La prima mezz’ora del primo tempo è stata giocata sulla falsariga del primo tempo contro l’Inter: squadra corta e compatta, aggressiva, veloce e pericolosa con i tiri da fuori di Kessie, Rebic e, soprattuto, Calabria che ha chiamato Buffon alla grande parata. Poi la Juve è riuscita a venire un po’ fuori ma senza creare particolari pericoli a Donnarumma, fatta eccezione per una buona parata su Cuadrado. Il nostro centrocampo ha, infatti, retto benissimo il confronto con i tanto celebrati avversari e la difesa non ha mai sofferto contro CR7 e Dybala costringendoli, spesso, a venir fuori per trovare palloni giocabili. Si è, quindi, andati al riposo sullo 0-0 e con la certezza che la finalista di Coppa Italia fosse già decisa, viste le ammonizioni (entrambe sacrosante) dei diffidati Ibra ed Hernandez, quest’ultimo reo di aver protestato dopo la mancata concessione di una punizione visibile anche dalla luna, ma non dagli occhi e dal cuore di Valeri. Theo, in Italia va così: zitto e muto.

Dopo la disfatta del derby temevo il secondo tempo ed invece la squadra è rientrata in campo ancor più concentrata e volitiva ed ha sfiorato subito il gol, prima con Rebic, su sponda di Ibra, e poi con Ibra, su assist di Rebic, con Buffon protagonista in entrambe le occasioni. Il crescente feeling tra i due è evidente e confortante. Il netto predominio territoriale si è, finalmente, concretizzato al minuto 60 quando Ante il croato ha anticipato il solito, dormiente De Sciglio sul cross di Castillejo e, di piattone, ha insaccato il meritatissimo vantaggio. Da lì in poi di occasioni da gol non ne sono più arrivate, nè da una parte, nè dall’altra, ma l’ha fatta da padrone l’arbitro ed il nervosismo che è riuscito a iniettare nel match dopo ogni decisione presa con il c…uore. E visto che, dalle partite “confuse”, non si sa come, la Juve non esce mai sconfitta, ecco che il generosissimo rigore fischiato al 90′ ai bianconeri, e poi trasformato da Ronaldo, non ha sorpreso proprio nessuno.

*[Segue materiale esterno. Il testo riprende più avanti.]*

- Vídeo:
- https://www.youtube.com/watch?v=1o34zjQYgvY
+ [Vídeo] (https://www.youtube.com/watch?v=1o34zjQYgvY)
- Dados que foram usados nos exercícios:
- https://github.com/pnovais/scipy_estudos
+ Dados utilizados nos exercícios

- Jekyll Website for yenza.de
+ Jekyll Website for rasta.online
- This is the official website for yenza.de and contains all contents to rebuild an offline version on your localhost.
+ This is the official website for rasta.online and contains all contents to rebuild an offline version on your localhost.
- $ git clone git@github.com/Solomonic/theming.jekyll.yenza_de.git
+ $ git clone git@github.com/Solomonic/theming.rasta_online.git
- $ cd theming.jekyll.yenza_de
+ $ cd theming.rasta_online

Rebic è stato di gran lunga il migliore dei nostri. L’arrivo di Ibra lo ha sbloccato, trasformandolo da brutto anatroccolo in cigno (con la “c” minuscola, per non correre il rischio di blasfemia). Lo svedese, dal canto suo, non è stato così dirompente come contro l’Inter ma ha comunque meritato la sufficienza. Ottimi anche i due centrali difensivi. Menzione particolare per Calabria, autore di una grande partita e il cui unico torto è stato quello di avere un braccio sinistro. Benissimo anche Bennacer e Kessie a centrocampo, autori di una prestazione di qualità e sostanza. Sufficienti Calhanoglu e Castillejo che hanno corso tanto ma senza spunti di rilievo. Maluccio, invece, Theo che deve imparare presto a frenare la sua irruenza perchè, in partite come queste, farsi ammonire per proteste è da polli (ma vale anche per Castillejo), farsi espellere per un pestone nella trequarti avversaria è da cretini.

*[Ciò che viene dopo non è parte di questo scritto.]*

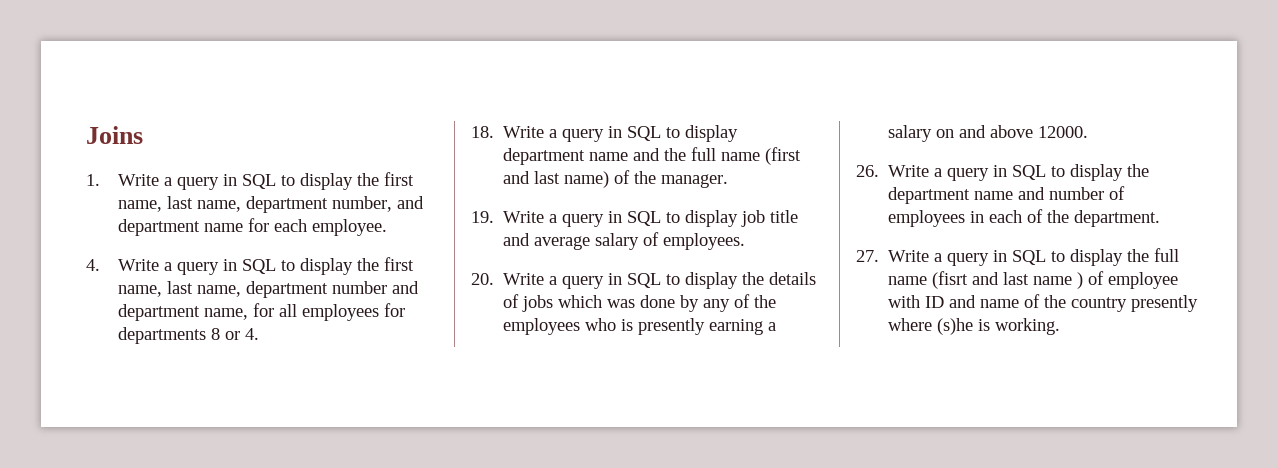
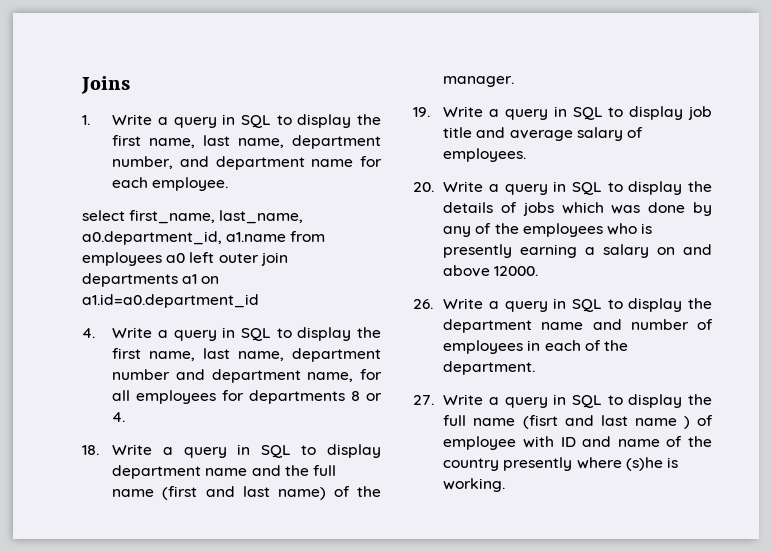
+ select first_name, last_name, a0.department_id, a1.name from employees a0 left outer join departments a1 on a1.id=a0.department_id

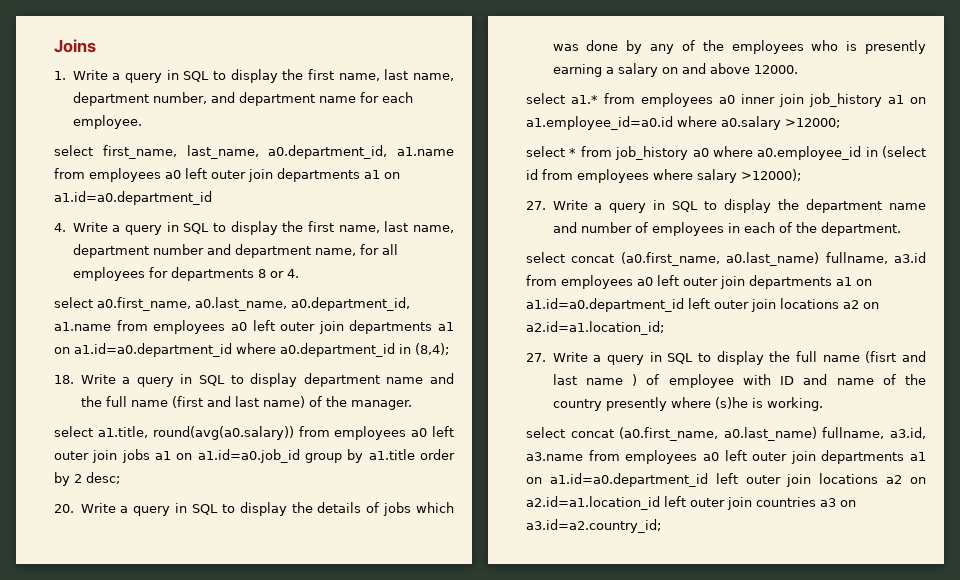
+ select a0.first_name, a0.last_name, a0.department_id, a1.name from employees a0 left outer join departments a1 on a1.id=a0.department_id where a0.department_id in (8,4);
- 19. Write a query in SQL to display job title and average salary of employees.
+ select a1.title, round(avg(a0.salary)) from employees a0 left outer join jobs a1 on a1.id=a0.job_id group by a1.title order by 2 desc;
- 26. Write a query in SQL to display the department name and number of employees in each of the department.
+ select a1.* from employees a0 inner join job_history a1 on a1.employee_id=a0.id where a0.salary >12000;
+ select * from job_history a0 where a0.employee_id in (select id from employees where salary >12000);
+ 27. Write a query in SQL to display the department name and number of employees in each of the department.
+ select concat (a0.first_name, a0.last_name) fullname, a3.id from employees a0 left outer join departments a1 on a1.id=a0.department_id left outer join locations a2 on a2.id=a1.location_id;
+ select concat (a0.first_name, a0.last_name) fullname, a3.id, a3.name from employees a0 left outer join departments a1 on a1.id=a0.department_id left outer join locations a2 on a2.id=a1.location_id left outer join countries a3 on a3.id=a2.country_id;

Come detto all’inizio conforta l’idea di aver, probabilmente, trovato il bandolo della matassa con questo modulo e questi interpreti. Speriamo che in campionato, anche contro avversari meno blasonati, le risposte siano le stesse che abbiamo visto in questi quattro giorni. E’ da lì che dobbiamo tentare l’approdo in Europa visto che la qualificazione per la finale è sicuramente andata perchè eliminare la Juve dalla Coppa è impossibile. Almeno qui in Italia.